HART Forensic Audit and Re-Evaluation

Letter to HART Board Members

from Board Member John Henry Felix, June 16, 2017

The credibility of rail transit on Oahu has virtually disappeared. No one, least of all the public, knows who is in charge. Nor does anyone believe anything with respect to costs, timetables, transit-oriented development (TOO) or projected financial plans. With multiple governing entities and their pronouncements, no one knows who is responsible for the existing dysfunction, let alone infrastructure policy.

I suggest the recent failure of the State Legislature to reach a conclusion on how to assist the City with funding for future construction and/or operation of rail transit is an opportunity to re-evaluate where we are financially and reconsider what is the most sensible way to move forward.

We must refocus on the original premise of what was considered mass transit- not rail transit.  The mass transit proposal included Waikiki and the University of Hawaii at Manoa campus.
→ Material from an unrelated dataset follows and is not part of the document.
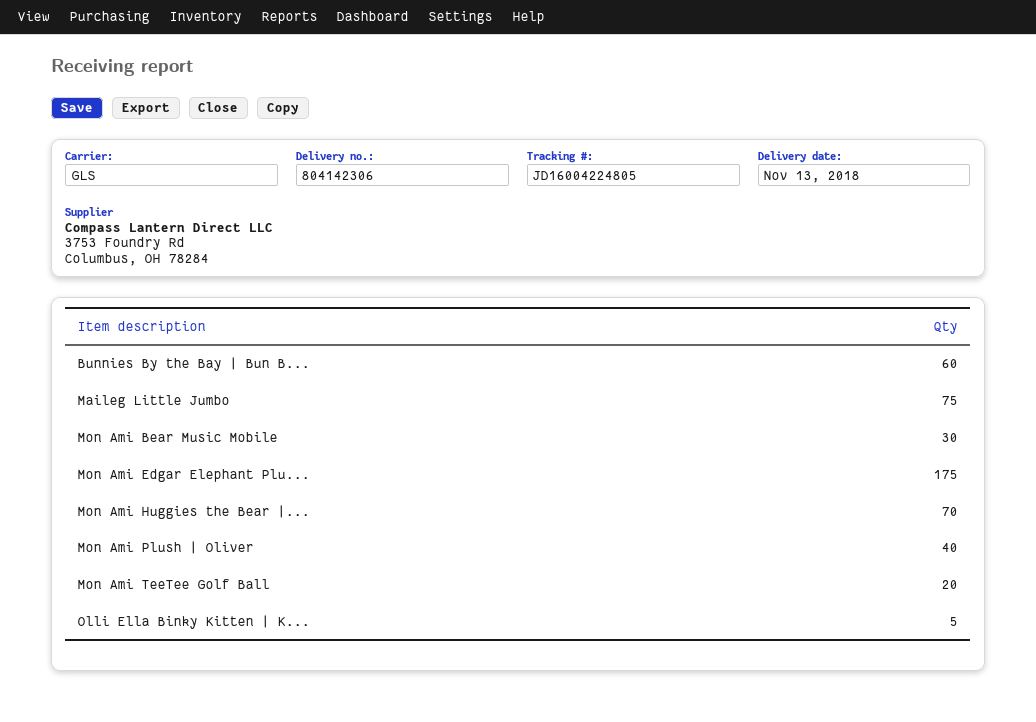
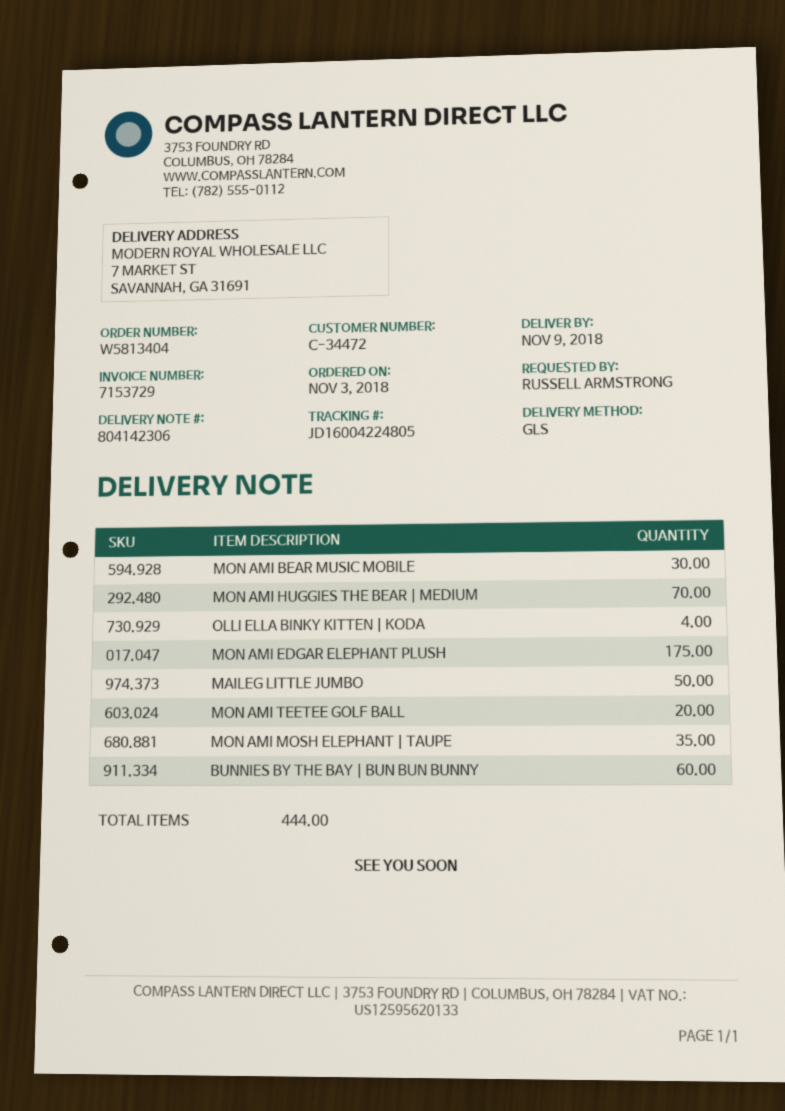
delivery date: 2018-11-13 -> 2018-11-09
Maileg Little Jumbo: 75 -> 50
Mon Ami Plush | Oliver: 40 -> none
Olli Ella Binky Kitten | K...: 5 -> 4
MON AMI MOSH ELEPHANT | TAUPE: none -> 35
It incorporated an at-grade orientation in the downtown/Capitol area and an extension to Ko Olina using the Oahu Railroad right-of-way with an express bus connection to the Waianae Coast was under consideration. Also, a Mililani extension was under discussion. Most importantly, it presumed the federal government would absorb the overwhelming majority of the cost.

Mass transit initially involved an elevated guideway with a small footprint and silent, easily maintained rubber-wheeled cars closely integrated with The Bus, especially in the Ewa Beach region.
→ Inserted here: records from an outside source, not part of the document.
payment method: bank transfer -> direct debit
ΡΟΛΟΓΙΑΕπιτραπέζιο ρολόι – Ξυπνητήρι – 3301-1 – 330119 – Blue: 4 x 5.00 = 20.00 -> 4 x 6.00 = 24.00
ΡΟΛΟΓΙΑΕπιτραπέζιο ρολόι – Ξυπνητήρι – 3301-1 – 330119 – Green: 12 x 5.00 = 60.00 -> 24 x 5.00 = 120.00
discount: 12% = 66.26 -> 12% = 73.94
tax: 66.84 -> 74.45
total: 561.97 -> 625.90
Rail transit has completely obliterated mass transit conceptually, logistically and financially. We cannot continue to participate in the fiction that Ala Moana Center represents the end of a "full" route for rail transit, or that the financial burden of the tax-paying public in Hawaii has not exploded beyond reason.

To simply propose extending taxes and massively increasing fees, of whatever origin for any length of time beyond that presently authorized, is essentially to write a blank check again and again and invite the same pattern of endless change orders, failure to manage, and delay after delay. The present Mayor and City Council will be long gone before rail transit is operating, even in the most optimistic construction scenario.

Inevitably, the specter of raising property taxes will arise, and with it, the open revolt of the tax-paying public. Politically, such a proposition is unacceptable- period. We have finite resources, a limited-tax base, a very high cost of living, stagnant wages and many demands, including our water and sewage infrastructure, road maintenance, and homelessness, to name a few.

In a somewhat frantic scramble to continue to fund the extremely over-budget current rail transit plan, the City Council has now authorized up to $350 million in obligation bonds for this project.  One has to wonder what limitations this will put on securing bonds for other critical needs in the City and County of Honolulu.

We need to:

  • Address the fiscal situation immediately and make adjustments as warranted and compatible with the financial means available to us.
  • Consider a comprehensive review in which a bus/rapid-transit option is included within the framework of existing funding resources.
  • Move forward with a mass transportation plan that includes whatever combination of transit alternatives are possible and plausible.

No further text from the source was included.